## Data shown:
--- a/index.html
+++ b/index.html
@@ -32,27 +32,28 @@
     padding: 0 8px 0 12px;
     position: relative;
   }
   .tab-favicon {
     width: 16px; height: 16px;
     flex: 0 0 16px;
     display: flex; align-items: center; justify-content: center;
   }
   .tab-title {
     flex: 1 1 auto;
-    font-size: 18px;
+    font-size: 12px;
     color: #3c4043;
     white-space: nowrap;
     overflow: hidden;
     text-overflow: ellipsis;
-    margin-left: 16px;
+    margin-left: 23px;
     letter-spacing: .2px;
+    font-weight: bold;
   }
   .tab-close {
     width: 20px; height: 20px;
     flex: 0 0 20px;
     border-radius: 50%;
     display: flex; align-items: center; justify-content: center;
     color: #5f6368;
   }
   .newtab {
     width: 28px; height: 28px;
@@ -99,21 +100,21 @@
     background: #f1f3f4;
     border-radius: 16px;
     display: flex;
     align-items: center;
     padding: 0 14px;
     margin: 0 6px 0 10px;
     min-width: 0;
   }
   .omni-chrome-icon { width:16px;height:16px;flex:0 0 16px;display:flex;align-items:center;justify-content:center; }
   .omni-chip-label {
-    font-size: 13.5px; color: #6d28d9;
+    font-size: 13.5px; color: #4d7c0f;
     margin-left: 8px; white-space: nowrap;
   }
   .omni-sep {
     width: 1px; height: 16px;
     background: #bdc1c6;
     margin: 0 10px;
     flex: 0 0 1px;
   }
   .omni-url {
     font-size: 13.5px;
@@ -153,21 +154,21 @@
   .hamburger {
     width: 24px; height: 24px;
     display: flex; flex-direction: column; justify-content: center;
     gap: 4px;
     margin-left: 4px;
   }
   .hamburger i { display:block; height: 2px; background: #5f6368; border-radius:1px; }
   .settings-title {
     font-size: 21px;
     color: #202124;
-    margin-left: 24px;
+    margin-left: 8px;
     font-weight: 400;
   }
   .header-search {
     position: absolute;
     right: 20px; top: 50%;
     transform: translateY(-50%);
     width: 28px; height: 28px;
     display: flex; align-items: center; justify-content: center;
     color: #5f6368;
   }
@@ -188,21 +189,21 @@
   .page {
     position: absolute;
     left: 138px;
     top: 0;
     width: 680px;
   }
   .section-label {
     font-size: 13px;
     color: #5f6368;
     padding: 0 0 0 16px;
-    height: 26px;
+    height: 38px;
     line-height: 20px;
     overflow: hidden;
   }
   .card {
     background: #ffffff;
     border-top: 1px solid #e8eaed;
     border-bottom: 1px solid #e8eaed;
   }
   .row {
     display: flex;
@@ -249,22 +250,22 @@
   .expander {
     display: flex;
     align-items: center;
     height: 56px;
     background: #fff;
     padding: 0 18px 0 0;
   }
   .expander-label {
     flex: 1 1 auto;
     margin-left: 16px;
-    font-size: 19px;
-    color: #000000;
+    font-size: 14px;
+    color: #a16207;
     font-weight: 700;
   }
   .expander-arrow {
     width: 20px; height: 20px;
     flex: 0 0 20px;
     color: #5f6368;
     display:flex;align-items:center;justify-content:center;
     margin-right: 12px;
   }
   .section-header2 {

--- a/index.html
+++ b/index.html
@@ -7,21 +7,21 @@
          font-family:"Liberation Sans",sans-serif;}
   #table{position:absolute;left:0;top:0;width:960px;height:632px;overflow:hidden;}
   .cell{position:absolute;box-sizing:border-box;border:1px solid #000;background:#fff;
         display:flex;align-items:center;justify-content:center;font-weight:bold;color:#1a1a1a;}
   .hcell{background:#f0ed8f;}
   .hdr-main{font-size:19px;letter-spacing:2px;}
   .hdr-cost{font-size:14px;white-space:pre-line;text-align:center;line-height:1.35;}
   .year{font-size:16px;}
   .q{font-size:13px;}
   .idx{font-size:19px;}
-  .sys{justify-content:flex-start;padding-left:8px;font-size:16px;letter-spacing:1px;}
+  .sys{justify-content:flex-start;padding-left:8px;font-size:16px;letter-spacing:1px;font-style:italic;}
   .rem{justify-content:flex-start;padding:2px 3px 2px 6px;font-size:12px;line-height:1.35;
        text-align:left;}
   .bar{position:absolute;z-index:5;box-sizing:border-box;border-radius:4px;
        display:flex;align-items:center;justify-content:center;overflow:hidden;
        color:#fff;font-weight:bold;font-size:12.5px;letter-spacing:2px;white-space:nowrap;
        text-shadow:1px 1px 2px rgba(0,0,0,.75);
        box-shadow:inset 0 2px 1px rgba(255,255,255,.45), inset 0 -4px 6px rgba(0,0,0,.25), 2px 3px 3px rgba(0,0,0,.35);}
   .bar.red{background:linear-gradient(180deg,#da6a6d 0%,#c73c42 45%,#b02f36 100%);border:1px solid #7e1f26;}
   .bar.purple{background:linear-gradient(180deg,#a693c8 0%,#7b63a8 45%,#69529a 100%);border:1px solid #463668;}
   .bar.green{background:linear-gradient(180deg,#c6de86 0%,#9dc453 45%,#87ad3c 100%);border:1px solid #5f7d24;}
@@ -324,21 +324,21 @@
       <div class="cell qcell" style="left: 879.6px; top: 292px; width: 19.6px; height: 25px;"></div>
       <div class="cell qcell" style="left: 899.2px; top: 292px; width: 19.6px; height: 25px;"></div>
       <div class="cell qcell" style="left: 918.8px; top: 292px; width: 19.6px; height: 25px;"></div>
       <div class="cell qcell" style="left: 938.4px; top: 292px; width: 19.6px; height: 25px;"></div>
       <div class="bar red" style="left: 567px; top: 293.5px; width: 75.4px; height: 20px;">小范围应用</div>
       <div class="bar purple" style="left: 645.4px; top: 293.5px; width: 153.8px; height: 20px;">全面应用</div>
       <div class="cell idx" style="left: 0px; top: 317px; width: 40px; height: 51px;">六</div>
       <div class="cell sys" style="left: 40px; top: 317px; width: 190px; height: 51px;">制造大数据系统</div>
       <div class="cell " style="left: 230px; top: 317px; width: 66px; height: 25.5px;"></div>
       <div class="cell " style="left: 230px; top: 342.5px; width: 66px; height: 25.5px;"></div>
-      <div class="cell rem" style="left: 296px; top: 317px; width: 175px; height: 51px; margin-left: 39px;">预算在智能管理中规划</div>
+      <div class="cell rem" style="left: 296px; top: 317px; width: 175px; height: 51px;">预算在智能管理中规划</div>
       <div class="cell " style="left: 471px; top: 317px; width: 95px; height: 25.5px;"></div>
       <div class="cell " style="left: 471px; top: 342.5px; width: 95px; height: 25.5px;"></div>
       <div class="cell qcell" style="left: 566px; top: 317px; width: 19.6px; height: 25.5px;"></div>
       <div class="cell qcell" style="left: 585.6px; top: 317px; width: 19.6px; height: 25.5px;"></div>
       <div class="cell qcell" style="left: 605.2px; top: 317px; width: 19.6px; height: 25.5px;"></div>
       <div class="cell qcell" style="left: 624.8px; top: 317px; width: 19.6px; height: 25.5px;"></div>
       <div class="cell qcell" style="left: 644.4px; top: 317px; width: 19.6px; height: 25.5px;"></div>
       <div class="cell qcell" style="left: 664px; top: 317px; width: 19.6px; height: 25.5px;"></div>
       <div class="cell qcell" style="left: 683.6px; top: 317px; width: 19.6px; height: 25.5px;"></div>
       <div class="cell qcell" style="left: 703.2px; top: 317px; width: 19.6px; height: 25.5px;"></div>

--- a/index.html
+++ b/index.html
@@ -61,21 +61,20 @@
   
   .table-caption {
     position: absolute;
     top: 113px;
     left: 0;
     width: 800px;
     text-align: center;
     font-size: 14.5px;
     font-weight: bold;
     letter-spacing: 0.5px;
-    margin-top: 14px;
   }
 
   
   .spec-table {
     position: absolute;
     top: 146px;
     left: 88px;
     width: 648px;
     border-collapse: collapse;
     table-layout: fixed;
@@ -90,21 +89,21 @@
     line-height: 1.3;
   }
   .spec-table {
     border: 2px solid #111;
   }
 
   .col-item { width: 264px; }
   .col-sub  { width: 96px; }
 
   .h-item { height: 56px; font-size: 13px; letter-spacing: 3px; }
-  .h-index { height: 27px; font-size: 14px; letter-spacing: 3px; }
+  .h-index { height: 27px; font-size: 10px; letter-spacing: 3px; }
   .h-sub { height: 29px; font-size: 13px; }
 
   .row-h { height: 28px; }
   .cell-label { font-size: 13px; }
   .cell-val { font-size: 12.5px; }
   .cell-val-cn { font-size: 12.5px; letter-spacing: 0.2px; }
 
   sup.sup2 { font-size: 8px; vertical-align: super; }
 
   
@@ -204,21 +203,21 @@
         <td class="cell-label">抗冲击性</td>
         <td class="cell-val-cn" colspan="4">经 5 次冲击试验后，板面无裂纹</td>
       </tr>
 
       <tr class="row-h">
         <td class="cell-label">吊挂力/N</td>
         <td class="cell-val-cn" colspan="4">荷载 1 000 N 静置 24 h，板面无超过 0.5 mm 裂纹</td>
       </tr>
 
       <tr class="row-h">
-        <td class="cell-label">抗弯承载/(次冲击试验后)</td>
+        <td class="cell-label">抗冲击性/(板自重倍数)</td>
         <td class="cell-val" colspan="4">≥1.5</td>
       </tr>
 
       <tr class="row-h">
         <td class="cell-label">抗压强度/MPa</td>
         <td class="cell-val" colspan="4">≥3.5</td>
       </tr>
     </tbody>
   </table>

## Work item:
Return the lines containing "center", taking each one from the listing.

## Expected answer:
     display: flex; align-items: center; justify-content: center;
     display: flex; align-items: center; justify-content: center;
     align-items: center;
   .omni-chrome-icon { width:16px;height:16px;flex:0 0 16px;display:flex;align-items:center;justify-content:center; }
     display: flex; flex-direction: column; justify-content: center;
     display: flex; align-items: center; justify-content: center;
     align-items: center;
     display:flex;align-items:center;justify-content:center;
         display:flex;align-items:center;justify-content:center;font-weight:bold;color:#1a1a1a;}
   .hdr-cost{font-size:14px;white-space:pre-line;text-align:center;line-height:1.35;}
        display:flex;align-items:center;justify-content:center;overflow:hidden;
     text-align: center;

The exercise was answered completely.